The need to provide evidence of the causes of damage and damage on an individual basis often makes class actions unmanageable. If the plaintiffs decide to initiate a class action lawsuit, the impact of the Supreme Court decision could reduce the areas of settlement, especially in large class action lawsuits from consumers where the specter of possible remedial action against disgorgation has been raised.

It is likely that the representative plaintiff at Babstock expressly intended to waive any claim for damages in order to make the case more suitable for certification. In the past, representative plaintiffs have often chosen to apply for certification of non-compensatory damage only for the same reason. The majority decision has effectively deprived potential claimants of this previously workable strategy.

Finally, the majority have signaled a more liberal approach to cross-out pleadings than in some previous cases, writing:

A claim will not survive a strike just because it is new.
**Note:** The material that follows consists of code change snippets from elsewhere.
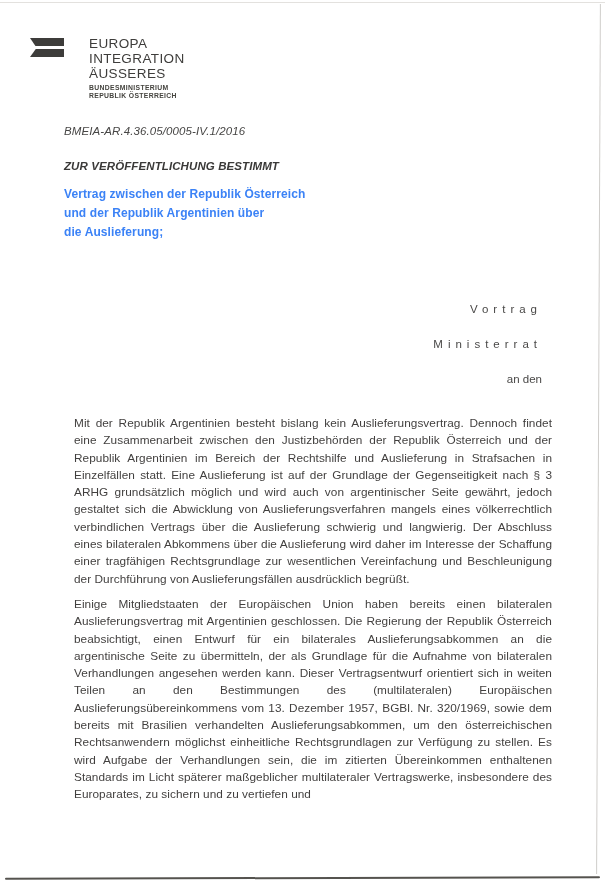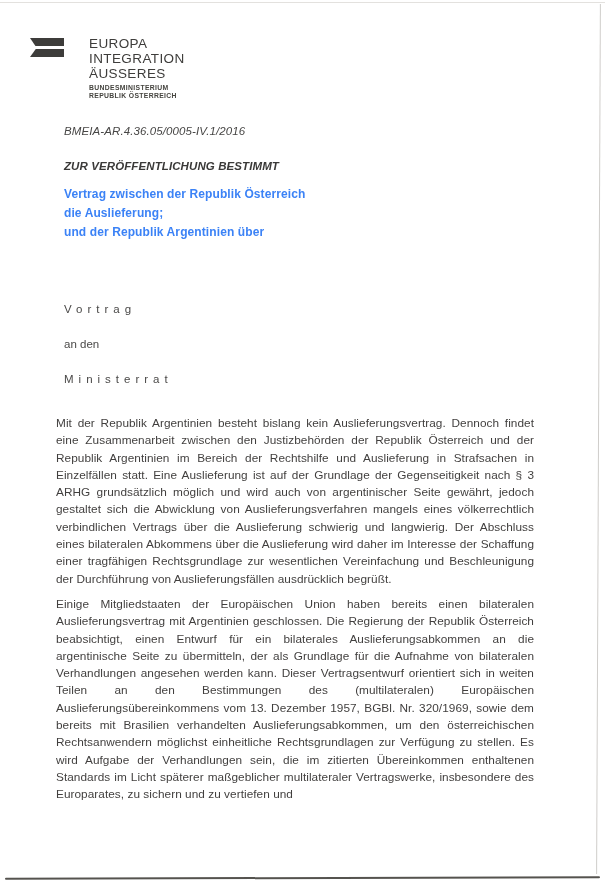--- a/index.html
+++ b/index.html
@@ -33,27 +33,27 @@
 
   
   .ref-block { position: absolute; top: 123px; left: 64px; font-size: 11.5px; line-height: 17px; font-style: italic; }
   .ref { color: #474645; letter-spacing: 0.1px; }
   .pub { font-weight: 700; color: #3a3938; margin-top: 18px; letter-spacing: 0.1px; }
 
   
   .subject { position: absolute; top: 173px; left: 64px; font-weight: 700; font-size: 12px; line-height: 18.8px; color: #3b82f6; letter-spacing: 0.1px; margin-top: 12px; }
 
   
-  .title-block { position: absolute; top: 301px; left: 64px; width: 478px; text-align: left; font-size: 11.5px; color: #4a4948; }
+  .title-block { position: absolute; top: 301px; left: 64px; width: 478px; text-align: right; font-size: 11.5px; color: #4a4948; }
   .title-line { line-height: 17px; }
   .title-spaced { letter-spacing: 5px; }
   .title-gap { margin-top: 18px; }
 
   
-  .body-text { position: absolute; top: 415px; left: 56px; width: 478px; }
+  .body-text { position: absolute; top: 415px; left: 74px; width: 478px; }
   .body-text p {
     margin: 0;
     font-size: 11.8px;
     line-height: 17.3px;
     text-align: justify;
     color: #413f3e;
     letter-spacing: 0.05px;
   }
   .body-text p + p { margin-top: 8px; }
 </style>
@@ -82,28 +82,28 @@
     </div>
   </header>
 
   <div class="ref-block">
     <div class="ref">BMEIA-AR.4.36.05/0005-IV.1/2016</div>
     <div class="pub">ZUR VERÖFFENTLICHUNG BESTIMMT</div>
   </div>
 
   <div class="subject">
     <div>Vertrag zwischen der Republik Österreich</div>
+    <div>und der Republik Argentinien über</div>
     <div>die Auslieferung;</div>
-    <div>und der Republik Argentinien über</div>
   </div>
 
   <div class="title-block">
     <div class="title-line title-spaced">Vortrag</div>
+    <div class="title-line title-spaced title-gap">Ministerrat</div>
     <div class="title-line title-gap">an den</div>
-    <div class="title-line title-spaced title-gap">Ministerrat</div>
   </div>
 
   <main class="body-text">
     <p>Mit der Republik Argentinien besteht bislang kein Auslieferungsvertrag. Dennoch findet eine Zusammenarbeit zwischen den Justizbehörden der Republik Österreich und der Republik Argentinien im Bereich der Rechtshilfe und Auslieferung in Strafsachen in Einzelfällen statt. Eine Auslieferung ist auf der Grundlage der Gegenseitigkeit nach § 3 ARHG grundsätzlich möglich und wird auch von argentinischer Seite gewährt, jedoch gestaltet sich die Abwicklung von Auslieferungsverfahren mangels eines völkerrechtlich verbindlichen Vertrags über die Auslieferung schwierig und langwierig. Der Abschluss eines bilateralen Abkommens über die Auslieferung wird daher im Interesse der Schaffung einer tragfähigen Rechtsgrundlage zur wesentlichen Vereinfachung und Beschleunigung der Durchführung von Auslieferungsfällen ausdrücklich begrüßt.</p>
     <p>Einige Mitgliedstaaten der Europäischen Union haben bereits einen bilateralen Auslieferungsvertrag mit Argentinien geschlossen. Die Regierung der Republik Österreich beabsichtigt, einen Entwurf für ein bilaterales Auslieferungsabkommen an die argentinische Seite zu übermitteln, der als Grundlage für die Aufnahme von bilateralen Verhandlungen angesehen werden kann. Dieser Vertragsentwurf orientiert sich in weiten Teilen an den Bestimmungen des (multilateralen) Europäischen Auslieferungsübereinkommens vom 13. Dezember 1957, BGBl. Nr. 320/1969, sowie dem bereits mit Brasilien verhandelten Auslieferungsabkommen, um den österreichischen Rechtsanwendern möglichst einheitliche Rechtsgrundlagen zur Verfügung zu stellen. Es wird Aufgabe der Verhandlungen sein, die im zitierten Übereinkommen enthaltenen Standards im Licht späterer maßgeblicher multilateraler Vertragswerke, insbesondere des Europarates, zu sichern und zu vertiefen und</p>
   </main>
 
 </div>
 
 </body></html>

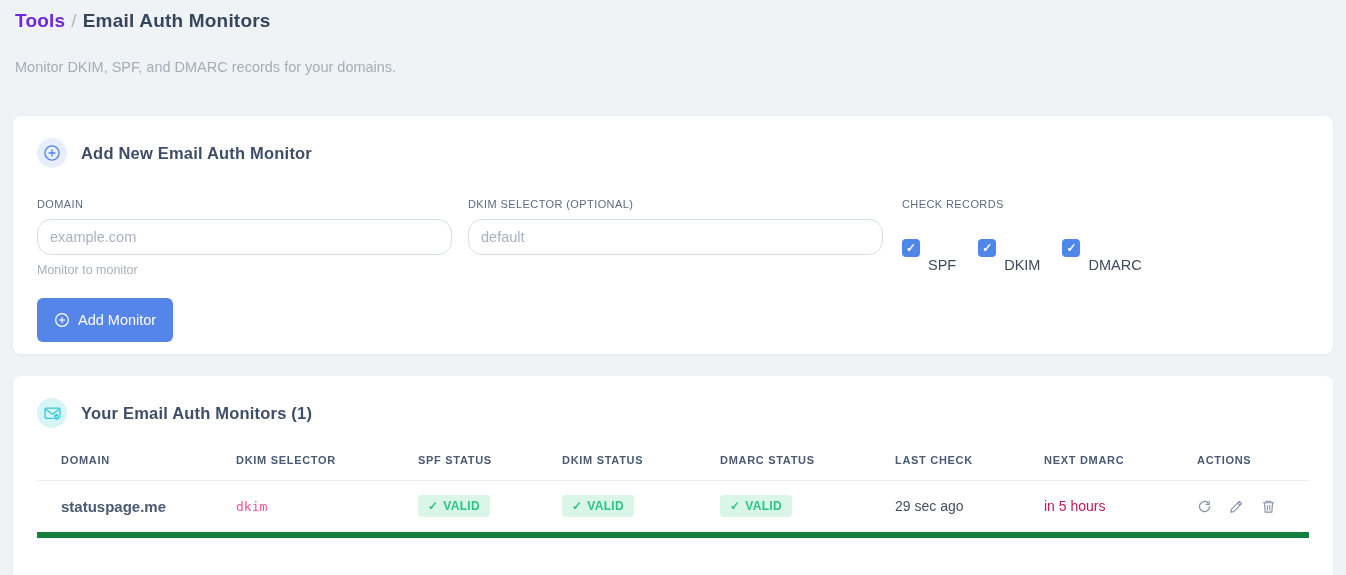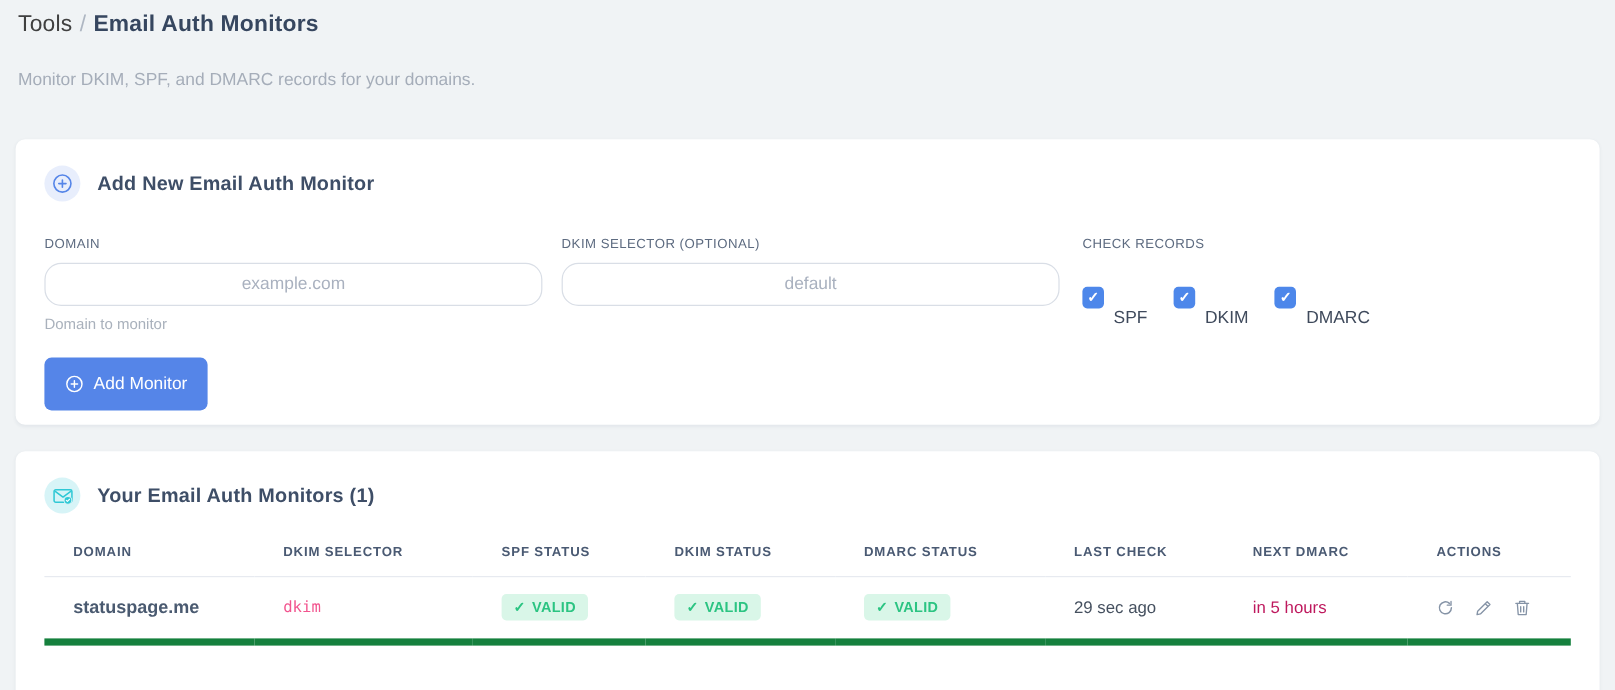--- a/index.html
+++ b/index.html
@@ -7,21 +7,21 @@
   body {
     background:#f0f3f5;
     font-family:"Liberation Sans", sans-serif;
     color:#3a4b66;
   }
   .page { padding:0 13px; }
 
   
   .page-header { padding:10px 2px 0 2px; }
   .breadcrumb { font-size:19px; font-weight:700; letter-spacing:.2px; }
-  .crumb-root { color:#404040; font-weight:400; cursor:pointer; }
+  .crumb-root { color:#6d28d9; font-weight:700; cursor:pointer; }
   .crumb-sep { color:#aeb6c2; font-weight:400; margin:0 6px; }
   .crumb-current { color:#36465f; }
   .subtitle { margin-top:27px; font-size:14.5px; color:#a5adb9; }
 
   
   .card {
     background:#ffffff;
     border-radius:8px;
     box-shadow:0 1px 3px rgba(40,55,80,.06);
     padding:22px 24px;
@@ -45,21 +45,21 @@
   .field-checks { width:auto; margin-left:3px; }
   .field-label {
     display:block; font-size:11px; font-weight:400; color:#5d6b80;
     letter-spacing:.4px; margin-bottom:9px;
   }
   .text-input {
     width:100%; height:36px;
     border:1px solid #d9dee6; border-radius:14px;
     padding:0 12px; font-size:14.5px; color:#3a4b66;
     font-family:"Liberation Sans", sans-serif;
-    outline:none; background:#fff;text-align:center;
+    outline:none; background:#fff;
   }
   .text-input::placeholder { color:#a9b1bf; }
   .help-text { margin-top:8px; font-size:12.5px; color:#a9b1bc; }
 
   .check-row { display:flex; align-items:center; gap:22px; margin-top:13px; }
   .check-item { display:flex; align-items:center; gap:8px; cursor:pointer; }
   .checkbox {
     width:18px; height:18px; border-radius:4px; background:#4d87ea;
     display:flex; align-items:center; justify-content:center;
     color:#fff; font-size:12px; font-weight:700; line-height:1;
@@ -119,21 +119,21 @@
             <path d="M12 8v8M8 12h8"></path>
         </svg>
       </span>
       <h2 class="card-title">Add New Email Auth Monitor</h2>
     </div>
 
     <div class="form-row">
       <div class="field">
         <label class="field-label">DOMAIN</label>
         <input class="text-input" type="text" placeholder="example.com" style="">
-        <div class="help-text">Domain to monitor</div>
+        <div class="help-text">Monitor to monitor</div>
       </div>
 
       <div class="field">
         <label class="field-label">DKIM SELECTOR (OPTIONAL)</label>
         <input class="text-input" type="text" placeholder="default" style="">
       </div>
 
       <div class="field field-checks">
         <label class="field-label">CHECK RECORDS</label>
         <div class="check-row">

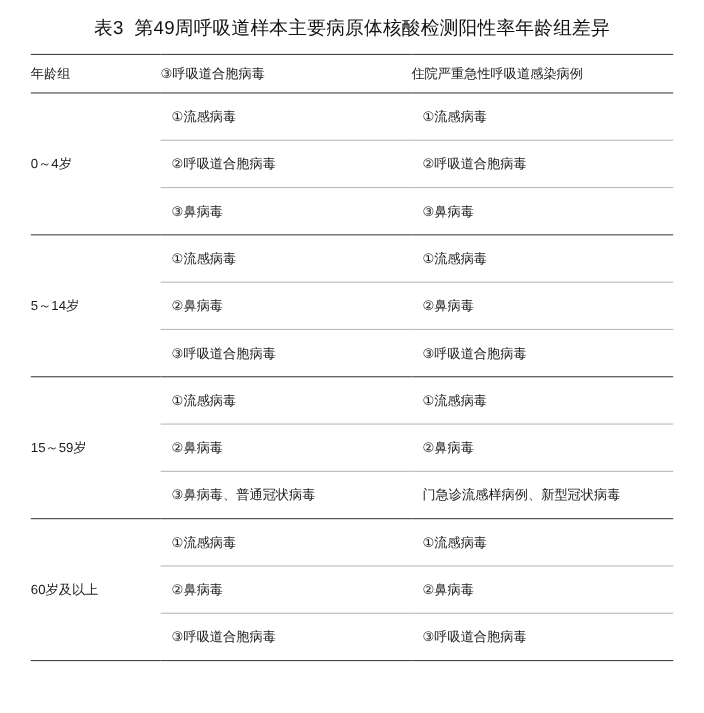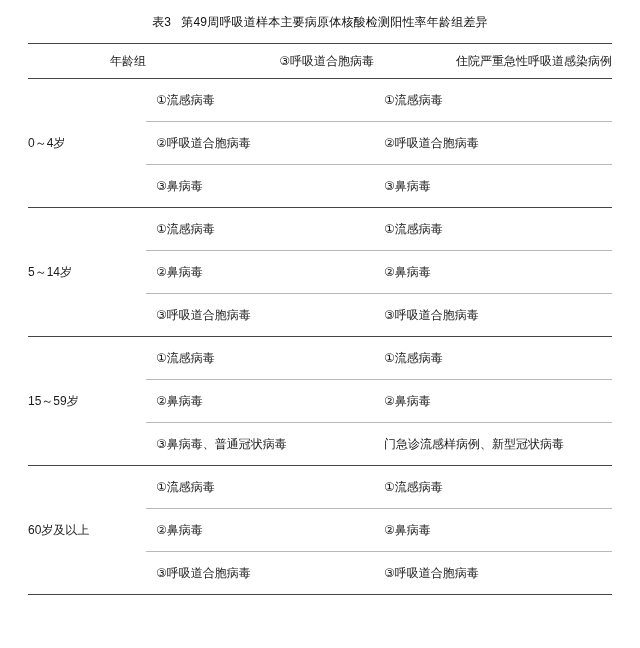--- a/index.html
+++ b/index.html
@@ -15,21 +15,21 @@
     -webkit-font-smoothing: antialiased;
   }
   .page {
     position: relative;
     width: 640px;
     height: 648px;
     box-sizing: border-box;
     padding: 0 28px;
   }
   .table-title {
-    font-size: 12px;
+    font-size: 17px;
     color: #111;
     text-align: center;
     padding: 14px 0 12px 0;
     letter-spacing: 0.2px;
     white-space: nowrap;
   }
   .table-title .title-num {
     margin-right: 10px;
   }
   table.main {
@@ -50,21 +50,20 @@
 
   .rule-top td {
     border-top: 1.2px solid #444;
   }
   .rule-head td {
     border-bottom: 1.2px solid #444;
   }
   .hdr-row td {
     height: 34px;
     font-size: 12.5px;
-    text-align: right;
   }
   .hdr-age { padding-left: 28px; }
   .hdr-cell { padding-left: 10px; }
 
   .item-row td {
     height: 42px;
   }
   .item-row td.item {
     border-bottom: 0.8px solid #b9b9b9;
     padding-left: 10px;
It is beneficial and indeed Critical to the feasibility of civil justice and public access to it is that claims, including novel claims that are doomed to fail, are dismissed early in the process. This is because such allegations “do not provide a legal justification for a lengthy and expensive process” … [emphasis added]

Some might interpret this as a backlash against some cases, suggesting that if a party could not refer to a case where the same claim was made, it would survive a motion among s. 5 (1) (a) of the Ontario Class Proceedings Act or a motion under Rule 21 of the Ontario Rules of Civil Procedure (and the equivalents of these statutes).

Overall, potential defendants will warmly receive the Babstock Supreme Court decision as class actions are likely to be more difficult to certify and novel claims will be easier to make.